■ Extracted records:
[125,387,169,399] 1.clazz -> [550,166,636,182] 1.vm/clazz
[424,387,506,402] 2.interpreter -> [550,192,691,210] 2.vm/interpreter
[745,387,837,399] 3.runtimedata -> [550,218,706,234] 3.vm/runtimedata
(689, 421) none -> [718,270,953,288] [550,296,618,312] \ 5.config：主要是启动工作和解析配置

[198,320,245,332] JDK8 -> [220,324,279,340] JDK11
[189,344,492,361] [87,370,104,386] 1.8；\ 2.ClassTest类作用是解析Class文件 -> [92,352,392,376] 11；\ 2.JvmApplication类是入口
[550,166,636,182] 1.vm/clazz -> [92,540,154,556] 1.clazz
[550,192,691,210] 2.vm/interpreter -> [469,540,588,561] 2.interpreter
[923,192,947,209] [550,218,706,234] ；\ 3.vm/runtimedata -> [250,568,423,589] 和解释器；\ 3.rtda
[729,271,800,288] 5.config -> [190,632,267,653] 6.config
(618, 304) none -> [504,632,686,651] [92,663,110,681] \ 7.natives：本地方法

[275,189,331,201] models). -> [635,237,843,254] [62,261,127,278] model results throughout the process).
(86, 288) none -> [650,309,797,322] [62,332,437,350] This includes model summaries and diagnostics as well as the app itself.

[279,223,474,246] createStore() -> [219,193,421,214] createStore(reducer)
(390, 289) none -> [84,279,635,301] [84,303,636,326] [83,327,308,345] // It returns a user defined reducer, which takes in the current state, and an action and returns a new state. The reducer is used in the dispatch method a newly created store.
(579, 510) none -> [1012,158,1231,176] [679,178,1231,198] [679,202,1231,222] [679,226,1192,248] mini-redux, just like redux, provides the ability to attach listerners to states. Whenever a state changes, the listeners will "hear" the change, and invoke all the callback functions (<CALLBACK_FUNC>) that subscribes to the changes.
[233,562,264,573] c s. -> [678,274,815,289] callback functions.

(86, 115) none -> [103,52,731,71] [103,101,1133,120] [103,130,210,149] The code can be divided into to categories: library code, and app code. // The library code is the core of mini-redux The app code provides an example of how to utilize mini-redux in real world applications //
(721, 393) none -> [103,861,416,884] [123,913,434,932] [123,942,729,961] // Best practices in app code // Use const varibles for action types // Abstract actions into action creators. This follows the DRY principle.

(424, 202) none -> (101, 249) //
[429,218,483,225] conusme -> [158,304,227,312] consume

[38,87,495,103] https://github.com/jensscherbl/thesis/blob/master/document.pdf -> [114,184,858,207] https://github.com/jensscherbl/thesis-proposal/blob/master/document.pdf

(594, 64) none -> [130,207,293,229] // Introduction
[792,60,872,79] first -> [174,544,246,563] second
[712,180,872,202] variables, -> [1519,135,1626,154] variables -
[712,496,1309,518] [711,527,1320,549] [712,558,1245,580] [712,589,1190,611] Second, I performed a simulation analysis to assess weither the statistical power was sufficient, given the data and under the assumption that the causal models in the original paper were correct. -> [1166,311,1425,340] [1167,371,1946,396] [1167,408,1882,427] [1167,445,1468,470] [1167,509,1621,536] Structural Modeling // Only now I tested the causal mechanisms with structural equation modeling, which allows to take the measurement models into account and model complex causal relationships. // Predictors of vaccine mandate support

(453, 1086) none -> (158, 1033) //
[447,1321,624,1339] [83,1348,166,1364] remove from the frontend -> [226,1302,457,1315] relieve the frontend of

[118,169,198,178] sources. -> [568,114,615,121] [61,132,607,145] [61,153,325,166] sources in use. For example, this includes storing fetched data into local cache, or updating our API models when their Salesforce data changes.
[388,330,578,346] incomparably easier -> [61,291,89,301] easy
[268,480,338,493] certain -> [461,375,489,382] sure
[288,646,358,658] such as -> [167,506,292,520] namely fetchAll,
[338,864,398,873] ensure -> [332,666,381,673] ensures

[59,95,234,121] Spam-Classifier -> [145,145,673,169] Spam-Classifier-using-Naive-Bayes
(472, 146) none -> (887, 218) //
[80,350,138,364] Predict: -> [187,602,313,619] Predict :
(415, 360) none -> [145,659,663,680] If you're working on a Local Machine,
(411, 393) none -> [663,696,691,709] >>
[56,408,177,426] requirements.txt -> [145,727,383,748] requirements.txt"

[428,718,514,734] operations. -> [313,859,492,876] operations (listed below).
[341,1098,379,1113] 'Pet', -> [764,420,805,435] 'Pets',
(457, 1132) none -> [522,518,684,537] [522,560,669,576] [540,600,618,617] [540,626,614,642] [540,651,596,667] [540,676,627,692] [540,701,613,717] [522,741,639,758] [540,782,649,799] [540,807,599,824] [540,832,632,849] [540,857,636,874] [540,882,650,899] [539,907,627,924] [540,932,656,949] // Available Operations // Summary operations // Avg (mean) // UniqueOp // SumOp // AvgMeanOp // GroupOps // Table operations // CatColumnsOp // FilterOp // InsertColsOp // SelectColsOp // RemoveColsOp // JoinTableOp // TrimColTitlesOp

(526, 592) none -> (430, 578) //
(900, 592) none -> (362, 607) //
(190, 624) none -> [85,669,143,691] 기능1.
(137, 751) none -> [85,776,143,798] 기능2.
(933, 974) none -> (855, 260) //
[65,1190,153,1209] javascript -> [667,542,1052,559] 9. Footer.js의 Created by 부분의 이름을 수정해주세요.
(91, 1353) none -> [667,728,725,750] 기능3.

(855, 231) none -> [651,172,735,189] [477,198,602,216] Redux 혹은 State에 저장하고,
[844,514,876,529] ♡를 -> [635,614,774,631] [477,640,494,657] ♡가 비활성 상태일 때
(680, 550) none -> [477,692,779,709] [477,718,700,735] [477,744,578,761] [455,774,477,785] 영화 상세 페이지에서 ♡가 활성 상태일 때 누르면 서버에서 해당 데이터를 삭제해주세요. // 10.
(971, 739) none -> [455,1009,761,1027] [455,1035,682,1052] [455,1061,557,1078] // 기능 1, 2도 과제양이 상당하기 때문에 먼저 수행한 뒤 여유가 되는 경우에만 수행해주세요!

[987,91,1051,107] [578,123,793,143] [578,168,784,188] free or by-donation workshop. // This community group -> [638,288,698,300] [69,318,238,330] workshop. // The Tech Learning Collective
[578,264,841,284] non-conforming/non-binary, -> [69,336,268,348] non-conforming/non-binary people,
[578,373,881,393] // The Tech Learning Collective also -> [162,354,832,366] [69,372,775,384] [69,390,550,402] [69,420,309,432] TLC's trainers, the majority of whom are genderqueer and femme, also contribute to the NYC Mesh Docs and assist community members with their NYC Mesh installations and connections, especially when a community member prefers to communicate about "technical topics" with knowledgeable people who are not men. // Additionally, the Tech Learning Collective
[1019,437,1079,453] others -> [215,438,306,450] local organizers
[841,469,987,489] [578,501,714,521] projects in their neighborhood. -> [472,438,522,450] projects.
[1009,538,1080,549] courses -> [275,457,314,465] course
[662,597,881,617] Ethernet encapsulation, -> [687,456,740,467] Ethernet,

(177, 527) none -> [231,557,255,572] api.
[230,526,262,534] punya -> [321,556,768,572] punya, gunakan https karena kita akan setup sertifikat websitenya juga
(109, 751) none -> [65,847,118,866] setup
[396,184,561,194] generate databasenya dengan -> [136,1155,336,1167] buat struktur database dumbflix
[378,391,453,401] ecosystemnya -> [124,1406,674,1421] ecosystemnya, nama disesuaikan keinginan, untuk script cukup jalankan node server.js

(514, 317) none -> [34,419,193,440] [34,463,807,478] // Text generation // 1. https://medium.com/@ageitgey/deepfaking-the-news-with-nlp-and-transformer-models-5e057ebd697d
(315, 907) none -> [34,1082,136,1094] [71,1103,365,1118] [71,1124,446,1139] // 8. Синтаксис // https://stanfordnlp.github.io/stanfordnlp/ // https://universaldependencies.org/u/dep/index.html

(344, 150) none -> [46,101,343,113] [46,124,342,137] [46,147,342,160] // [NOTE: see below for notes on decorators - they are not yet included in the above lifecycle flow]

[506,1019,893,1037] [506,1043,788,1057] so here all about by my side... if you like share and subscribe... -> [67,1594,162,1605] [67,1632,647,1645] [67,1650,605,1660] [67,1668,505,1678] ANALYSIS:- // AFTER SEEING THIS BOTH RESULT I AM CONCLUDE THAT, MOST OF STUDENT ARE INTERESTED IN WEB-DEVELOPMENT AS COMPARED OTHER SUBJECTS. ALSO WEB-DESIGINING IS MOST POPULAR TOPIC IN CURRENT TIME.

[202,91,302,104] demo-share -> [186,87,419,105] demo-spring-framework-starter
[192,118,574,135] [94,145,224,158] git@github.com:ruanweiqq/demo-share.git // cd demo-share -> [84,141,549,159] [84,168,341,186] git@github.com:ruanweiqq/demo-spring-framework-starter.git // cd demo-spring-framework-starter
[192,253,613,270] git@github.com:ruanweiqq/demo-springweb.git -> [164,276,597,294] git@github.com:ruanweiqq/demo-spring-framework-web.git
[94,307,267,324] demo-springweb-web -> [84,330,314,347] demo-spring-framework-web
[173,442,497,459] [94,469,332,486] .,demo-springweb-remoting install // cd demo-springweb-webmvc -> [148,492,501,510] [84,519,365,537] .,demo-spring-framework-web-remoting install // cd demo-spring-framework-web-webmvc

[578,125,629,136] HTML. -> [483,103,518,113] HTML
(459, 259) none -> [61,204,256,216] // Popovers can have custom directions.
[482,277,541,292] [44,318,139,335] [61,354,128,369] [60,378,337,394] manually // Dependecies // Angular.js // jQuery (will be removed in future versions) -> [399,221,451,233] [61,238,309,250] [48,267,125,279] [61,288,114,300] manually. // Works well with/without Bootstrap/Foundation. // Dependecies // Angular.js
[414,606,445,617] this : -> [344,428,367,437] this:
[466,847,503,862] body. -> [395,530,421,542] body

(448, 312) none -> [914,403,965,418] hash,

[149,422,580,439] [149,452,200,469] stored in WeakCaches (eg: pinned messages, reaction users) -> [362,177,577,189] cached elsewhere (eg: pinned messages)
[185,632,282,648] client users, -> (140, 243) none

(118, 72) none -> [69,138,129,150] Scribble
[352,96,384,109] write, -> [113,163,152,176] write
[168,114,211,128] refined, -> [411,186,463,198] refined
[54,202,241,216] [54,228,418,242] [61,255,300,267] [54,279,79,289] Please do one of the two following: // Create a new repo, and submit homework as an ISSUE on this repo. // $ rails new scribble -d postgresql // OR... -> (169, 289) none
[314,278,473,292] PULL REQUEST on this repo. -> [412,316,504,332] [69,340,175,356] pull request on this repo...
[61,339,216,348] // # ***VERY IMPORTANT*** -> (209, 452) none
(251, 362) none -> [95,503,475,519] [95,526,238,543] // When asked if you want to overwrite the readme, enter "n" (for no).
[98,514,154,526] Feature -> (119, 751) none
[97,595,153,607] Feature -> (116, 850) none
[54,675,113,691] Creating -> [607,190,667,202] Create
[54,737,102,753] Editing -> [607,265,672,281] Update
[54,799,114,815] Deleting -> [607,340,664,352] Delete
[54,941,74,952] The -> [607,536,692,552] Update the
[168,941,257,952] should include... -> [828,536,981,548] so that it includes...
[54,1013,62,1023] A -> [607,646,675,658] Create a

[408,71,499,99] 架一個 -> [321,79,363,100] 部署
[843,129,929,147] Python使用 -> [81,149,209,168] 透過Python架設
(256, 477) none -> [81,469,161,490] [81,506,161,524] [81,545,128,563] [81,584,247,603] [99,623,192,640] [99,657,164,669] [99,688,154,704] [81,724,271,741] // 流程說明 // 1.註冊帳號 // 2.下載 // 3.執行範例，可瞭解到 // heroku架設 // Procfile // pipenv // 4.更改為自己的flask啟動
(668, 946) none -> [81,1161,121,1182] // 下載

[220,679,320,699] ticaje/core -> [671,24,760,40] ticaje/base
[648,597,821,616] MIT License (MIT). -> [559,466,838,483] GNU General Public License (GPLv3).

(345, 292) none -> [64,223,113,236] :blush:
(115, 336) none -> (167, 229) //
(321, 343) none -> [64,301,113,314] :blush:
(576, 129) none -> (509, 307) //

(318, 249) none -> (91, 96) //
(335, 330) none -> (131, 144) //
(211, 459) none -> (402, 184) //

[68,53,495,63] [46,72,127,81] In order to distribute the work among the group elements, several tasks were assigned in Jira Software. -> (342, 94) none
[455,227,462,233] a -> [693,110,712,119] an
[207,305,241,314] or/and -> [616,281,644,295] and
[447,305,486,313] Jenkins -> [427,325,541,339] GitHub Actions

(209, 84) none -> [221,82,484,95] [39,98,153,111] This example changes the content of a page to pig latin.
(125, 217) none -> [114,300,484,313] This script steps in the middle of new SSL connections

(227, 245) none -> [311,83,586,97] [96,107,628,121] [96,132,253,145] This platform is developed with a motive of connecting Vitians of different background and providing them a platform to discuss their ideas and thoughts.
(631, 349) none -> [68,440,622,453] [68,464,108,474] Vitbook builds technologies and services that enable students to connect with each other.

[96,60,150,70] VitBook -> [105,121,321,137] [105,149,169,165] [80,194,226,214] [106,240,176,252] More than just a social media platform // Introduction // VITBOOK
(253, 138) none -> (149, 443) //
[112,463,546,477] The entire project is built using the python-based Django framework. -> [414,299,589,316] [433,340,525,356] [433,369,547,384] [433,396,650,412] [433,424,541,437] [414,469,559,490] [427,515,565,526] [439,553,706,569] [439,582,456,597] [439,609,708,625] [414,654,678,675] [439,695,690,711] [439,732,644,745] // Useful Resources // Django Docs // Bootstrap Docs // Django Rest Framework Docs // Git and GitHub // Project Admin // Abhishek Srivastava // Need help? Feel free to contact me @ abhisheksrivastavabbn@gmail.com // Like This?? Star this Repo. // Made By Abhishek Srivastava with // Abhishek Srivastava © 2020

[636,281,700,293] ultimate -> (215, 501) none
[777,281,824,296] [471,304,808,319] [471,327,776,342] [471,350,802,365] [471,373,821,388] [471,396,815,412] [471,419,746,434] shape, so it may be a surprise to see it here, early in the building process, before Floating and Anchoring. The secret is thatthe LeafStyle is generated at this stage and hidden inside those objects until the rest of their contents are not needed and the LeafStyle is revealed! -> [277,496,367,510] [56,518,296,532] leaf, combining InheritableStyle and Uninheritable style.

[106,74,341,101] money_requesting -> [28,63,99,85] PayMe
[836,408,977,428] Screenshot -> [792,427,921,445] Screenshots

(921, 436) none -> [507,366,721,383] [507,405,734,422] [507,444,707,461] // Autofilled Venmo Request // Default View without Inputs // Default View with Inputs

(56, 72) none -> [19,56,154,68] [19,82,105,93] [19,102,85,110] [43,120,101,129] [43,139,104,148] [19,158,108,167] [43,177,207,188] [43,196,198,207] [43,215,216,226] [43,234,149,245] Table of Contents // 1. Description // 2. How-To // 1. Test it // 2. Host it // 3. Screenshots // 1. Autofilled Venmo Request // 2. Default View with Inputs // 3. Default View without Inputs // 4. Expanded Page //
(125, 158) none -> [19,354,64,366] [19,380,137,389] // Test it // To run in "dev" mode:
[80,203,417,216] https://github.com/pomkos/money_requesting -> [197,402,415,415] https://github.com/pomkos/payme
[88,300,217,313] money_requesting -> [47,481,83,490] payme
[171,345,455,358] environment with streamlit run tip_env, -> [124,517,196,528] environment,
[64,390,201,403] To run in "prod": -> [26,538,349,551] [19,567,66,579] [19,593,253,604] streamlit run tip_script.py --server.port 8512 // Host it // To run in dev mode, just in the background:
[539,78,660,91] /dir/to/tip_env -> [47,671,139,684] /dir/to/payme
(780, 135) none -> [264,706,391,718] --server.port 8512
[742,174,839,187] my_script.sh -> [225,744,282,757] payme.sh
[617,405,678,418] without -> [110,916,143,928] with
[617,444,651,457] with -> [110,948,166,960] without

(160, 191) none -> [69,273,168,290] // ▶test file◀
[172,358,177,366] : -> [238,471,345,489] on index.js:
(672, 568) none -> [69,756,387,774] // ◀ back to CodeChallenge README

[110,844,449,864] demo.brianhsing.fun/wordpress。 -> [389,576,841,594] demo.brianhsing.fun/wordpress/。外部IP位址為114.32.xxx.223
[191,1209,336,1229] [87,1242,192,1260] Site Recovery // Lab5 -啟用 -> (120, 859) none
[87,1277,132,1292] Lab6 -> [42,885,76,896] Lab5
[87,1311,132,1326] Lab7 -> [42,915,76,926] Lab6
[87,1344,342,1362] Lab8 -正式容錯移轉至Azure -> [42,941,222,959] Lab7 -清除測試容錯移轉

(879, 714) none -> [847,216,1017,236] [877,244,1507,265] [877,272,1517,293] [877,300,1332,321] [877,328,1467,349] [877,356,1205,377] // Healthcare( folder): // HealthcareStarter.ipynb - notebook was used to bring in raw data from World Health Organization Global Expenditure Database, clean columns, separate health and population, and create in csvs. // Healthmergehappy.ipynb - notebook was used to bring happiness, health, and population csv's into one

■ Work instruction: For this exercise, output exactly the lines above from the line with "[777,281,824,296] [471,304,808,319] [471,327,776,342]" to the line with "[836,408,977,428] Screenshot ->", counting both, and leave out the rest.

■ Exercise solution:
[777,281,824,296] [471,304,808,319] [471,327,776,342] [471,350,802,365] [471,373,821,388] [471,396,815,412] [471,419,746,434] shape, so it may be a surprise to see it here, early in the building process, before Floating and Anchoring. The secret is thatthe LeafStyle is generated at this stage and hidden inside those objects until the rest of their contents are not needed and the LeafStyle is revealed! -> [277,496,367,510] [56,518,296,532] leaf, combining InheritableStyle and Uninheritable style.

[106,74,341,101] money_requesting -> [28,63,99,85] PayMe
[836,408,977,428] Screenshot -> [792,427,921,445] Screenshots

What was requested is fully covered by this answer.